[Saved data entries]
........
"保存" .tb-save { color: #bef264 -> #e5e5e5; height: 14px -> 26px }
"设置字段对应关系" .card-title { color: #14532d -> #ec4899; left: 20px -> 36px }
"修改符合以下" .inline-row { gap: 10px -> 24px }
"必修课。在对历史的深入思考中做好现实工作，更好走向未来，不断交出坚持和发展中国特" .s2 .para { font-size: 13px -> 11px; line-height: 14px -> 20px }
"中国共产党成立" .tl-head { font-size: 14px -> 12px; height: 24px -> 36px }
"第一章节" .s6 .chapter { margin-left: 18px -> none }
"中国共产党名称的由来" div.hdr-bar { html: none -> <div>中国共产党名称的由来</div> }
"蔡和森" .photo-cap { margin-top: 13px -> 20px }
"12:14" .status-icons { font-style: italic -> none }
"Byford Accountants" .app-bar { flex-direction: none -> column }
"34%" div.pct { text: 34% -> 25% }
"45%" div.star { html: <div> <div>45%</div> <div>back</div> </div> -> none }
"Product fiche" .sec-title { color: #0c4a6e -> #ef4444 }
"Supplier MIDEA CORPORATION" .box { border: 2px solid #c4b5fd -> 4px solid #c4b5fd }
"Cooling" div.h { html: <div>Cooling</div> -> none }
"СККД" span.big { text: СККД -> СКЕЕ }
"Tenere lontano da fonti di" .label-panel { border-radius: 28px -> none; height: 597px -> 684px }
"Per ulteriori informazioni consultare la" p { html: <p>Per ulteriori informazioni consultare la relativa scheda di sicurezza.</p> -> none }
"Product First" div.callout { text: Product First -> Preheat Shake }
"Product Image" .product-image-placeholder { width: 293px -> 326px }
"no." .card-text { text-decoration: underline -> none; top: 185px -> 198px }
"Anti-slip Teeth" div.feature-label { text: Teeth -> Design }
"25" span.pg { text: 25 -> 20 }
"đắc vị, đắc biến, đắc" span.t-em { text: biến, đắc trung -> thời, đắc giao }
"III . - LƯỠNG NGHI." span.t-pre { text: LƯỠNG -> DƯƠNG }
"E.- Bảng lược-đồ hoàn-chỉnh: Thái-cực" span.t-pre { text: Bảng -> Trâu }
........
*What you need to do:* Transcribe every entry, keeping each line exactly as it reads.

*Result of the task:*
"保存" .tb-save { color: #bef264 -> #e5e5e5; height: 14px -> 26px }
"设置字段对应关系" .card-title { color: #14532d -> #ec4899; left: 20px -> 36px }
"修改符合以下" .inline-row { gap: 10px -> 24px }
"必修课。在对历史的深入思考中做好现实工作，更好走向未来，不断交出坚持和发展中国特" .s2 .para { font-size: 13px -> 11px; line-height: 14px -> 20px }
"中国共产党成立" .tl-head { font-size: 14px -> 12px; height: 24px -> 36px }
"第一章节" .s6 .chapter { margin-left: 18px -> none }
"中国共产党名称的由来" div.hdr-bar { html: none -> <div>中国共产党名称的由来</div> }
"蔡和森" .photo-cap { margin-top: 13px -> 20px }
"12:14" .status-icons { font-style: italic -> none }
"Byford Accountants" .app-bar { flex-direction: none -> column }
"34%" div.pct { text: 34% -> 25% }
"45%" div.star { html: <div> <div>45%</div> <div>back</div> </div> -> none }
"Product fiche" .sec-title { color: #0c4a6e -> #ef4444 }
"Supplier MIDEA CORPORATION" .box { border: 2px solid #c4b5fd -> 4px solid #c4b5fd }
"Cooling" div.h { html: <div>Cooling</div> -> none }
"СККД" span.big { text: СККД -> СКЕЕ }
"Tenere lontano da fonti di" .label-panel { border-radius: 28px -> none; height: 597px -> 684px }
"Per ulteriori informazioni consultare la" p { html: <p>Per ulteriori informazioni consultare la relativa scheda di sicurezza.</p> -> none }
"Product First" div.callout { text: Product First -> Preheat Shake }
"Product Image" .product-image-placeholder { width: 293px -> 326px }
"no." .card-text { text-decoration: underline -> none; top: 185px -> 198px }
"Anti-slip Teeth" div.feature-label { text: Teeth -> Design }
"25" span.pg { text: 25 -> 20 }
"đắc vị, đắc biến, đắc" span.t-em { text: biến, đắc trung -> thời, đắc giao }
"III . - LƯỠNG NGHI." span.t-pre { text: LƯỠNG -> DƯƠNG }
"E.- Bảng lược-đồ hoàn-chỉnh: Thái-cực" span.t-pre { text: Bảng -> Trâu }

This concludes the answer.